Below are the entries. Transcribe exactly the lines from the one with "Huntsman LSST DRP." through the one with "testdata/calib/*.fits* --mode=link --calib DATA/CALIB", ends included, and leave out all others.

═════ DATA TO EXAMINE

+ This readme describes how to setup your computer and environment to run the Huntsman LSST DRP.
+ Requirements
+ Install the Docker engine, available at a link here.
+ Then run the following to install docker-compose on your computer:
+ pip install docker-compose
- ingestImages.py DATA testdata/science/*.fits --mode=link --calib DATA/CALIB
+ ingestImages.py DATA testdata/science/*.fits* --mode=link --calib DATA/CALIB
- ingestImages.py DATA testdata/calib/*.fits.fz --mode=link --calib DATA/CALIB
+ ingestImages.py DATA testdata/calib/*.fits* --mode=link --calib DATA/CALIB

══════════
═════ DATA TO EXAMINE

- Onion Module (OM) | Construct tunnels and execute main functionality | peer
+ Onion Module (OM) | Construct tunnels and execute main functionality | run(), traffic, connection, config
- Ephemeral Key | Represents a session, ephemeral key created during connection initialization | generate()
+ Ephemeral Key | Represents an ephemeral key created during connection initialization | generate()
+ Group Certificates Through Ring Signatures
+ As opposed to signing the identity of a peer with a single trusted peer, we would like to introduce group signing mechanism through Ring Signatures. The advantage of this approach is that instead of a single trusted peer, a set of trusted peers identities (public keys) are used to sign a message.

══════════
═════ DATA TO EXAMINE

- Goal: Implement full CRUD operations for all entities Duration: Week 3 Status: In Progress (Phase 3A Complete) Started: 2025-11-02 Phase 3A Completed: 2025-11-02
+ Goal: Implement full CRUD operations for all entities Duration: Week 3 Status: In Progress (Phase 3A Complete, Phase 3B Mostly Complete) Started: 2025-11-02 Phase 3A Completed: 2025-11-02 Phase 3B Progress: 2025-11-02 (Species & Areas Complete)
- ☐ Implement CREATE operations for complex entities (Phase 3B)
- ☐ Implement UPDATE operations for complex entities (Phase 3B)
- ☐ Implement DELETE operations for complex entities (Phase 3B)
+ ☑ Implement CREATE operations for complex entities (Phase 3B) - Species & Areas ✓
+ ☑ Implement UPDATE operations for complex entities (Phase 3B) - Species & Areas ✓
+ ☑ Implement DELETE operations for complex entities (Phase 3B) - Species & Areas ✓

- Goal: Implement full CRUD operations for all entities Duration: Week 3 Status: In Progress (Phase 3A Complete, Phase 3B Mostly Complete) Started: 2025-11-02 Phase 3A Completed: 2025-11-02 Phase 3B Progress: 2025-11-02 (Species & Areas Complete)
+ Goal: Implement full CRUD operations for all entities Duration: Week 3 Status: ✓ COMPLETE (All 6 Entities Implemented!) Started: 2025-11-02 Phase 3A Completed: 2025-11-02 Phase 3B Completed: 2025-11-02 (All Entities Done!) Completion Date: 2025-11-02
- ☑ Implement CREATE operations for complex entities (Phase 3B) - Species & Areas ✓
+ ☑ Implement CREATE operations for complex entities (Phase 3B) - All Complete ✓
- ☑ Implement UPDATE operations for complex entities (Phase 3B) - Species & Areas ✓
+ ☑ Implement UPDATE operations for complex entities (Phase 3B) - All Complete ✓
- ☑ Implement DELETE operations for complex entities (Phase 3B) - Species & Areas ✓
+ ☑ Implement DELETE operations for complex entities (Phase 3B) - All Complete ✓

══════════

# SOLUTION FOR THIS EXERCISE
+ This readme describes how to setup your computer and environment to run the Huntsman LSST DRP.
+ Requirements
+ Install the Docker engine, available at a link here.
+ Then run the following to install docker-compose on your computer:
+ pip install docker-compose
- ingestImages.py DATA testdata/science/*.fits --mode=link --calib DATA/CALIB
+ ingestImages.py DATA testdata/science/*.fits* --mode=link --calib DATA/CALIB
- ingestImages.py DATA testdata/calib/*.fits.fz --mode=link --calib DATA/CALIB
+ ingestImages.py DATA testdata/calib/*.fits* --mode=link --calib DATA/CALIB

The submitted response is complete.